If the essence of true comedy is the unexpected, the key to great comedy is love. An empathy with the absurdity of existence, of its ultimate futility, and a sad fondness for the pathos of life. The attitude that yes we are miserable but heck we can die laughing. This madness takes hold of De Sica’s Antonio when he blows whatever money he has left on lunch in a restaurant. The original Italian title for Big Deal on Madonna Street, I soliti ignoti aka “The Usual Unknown Suspects”, has a savour of this pathos (while its aptness is revealed in a newspaper headline shown on the screen just before the end title).

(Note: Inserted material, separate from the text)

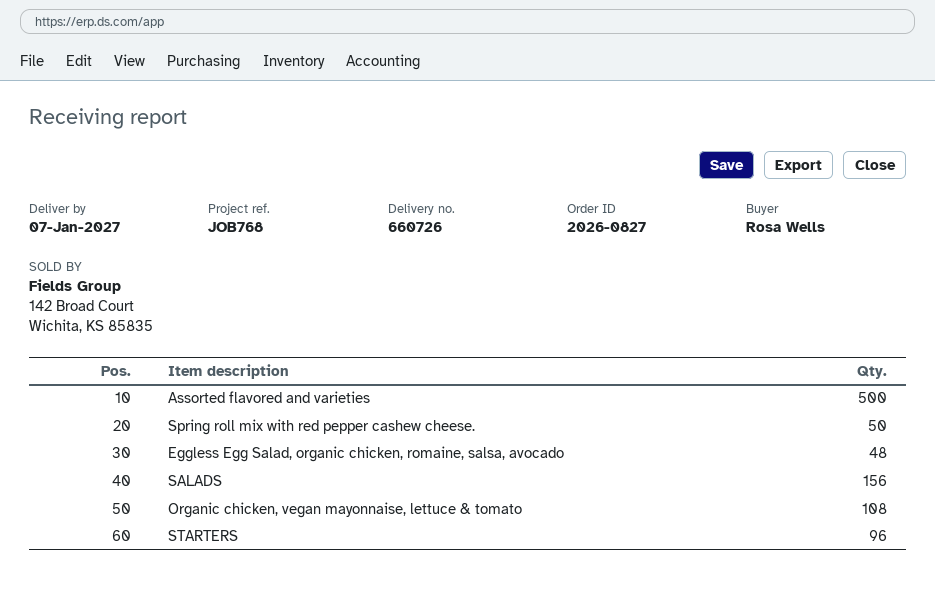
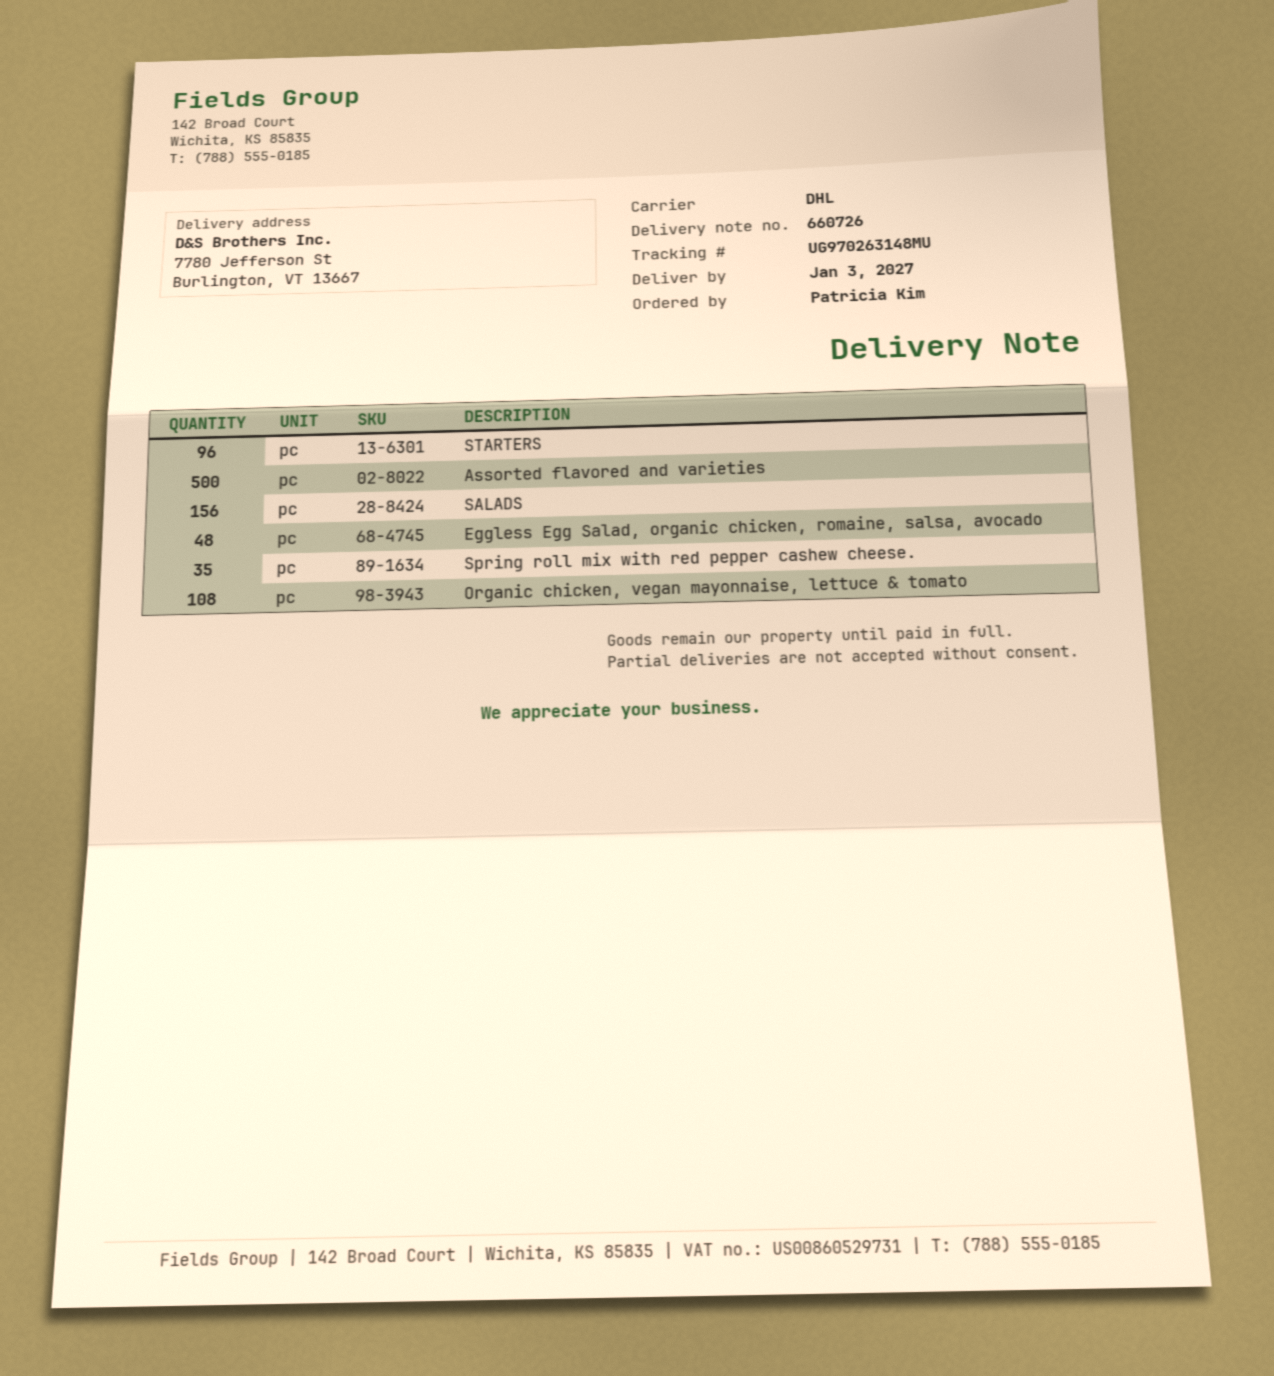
delivery date: 2027-01-07 -> 2027-01-03
ordered by: Rosa Wells -> Patricia Kim
Spring roll mix with red pepper cashew cheese.: 50 -> 35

I wonder what was going through Mario Monicelli’s mind as he prepared to end his life by jumping out of a hospital window in 2010 at the age of 95. Perhaps he was thinking thoughts like those he admitted to in an interview he gave three years earlier: “Death doesn’t frighten me, it bothers me. It bothers me for example that someone can be there tomorrow but me I am no longer there. What bothers me is no longer being alive, not being dead.”
This idea of ’absence’ as loss is behind the greatest moment in I soliti ignoti, which is not found in the rollicking absurdity and high jinks that lead up to the disaster, nor in the towering stupidity and incompetence of the heist proper, but on the early morning after when the perps straggle out onto the deserted streets of Rome, say their goodbyes, and go their separate ways. A palpable regret suffuses the screen and your own heart aches for your loss as well as theirs. Arrivederci. Till we meet again.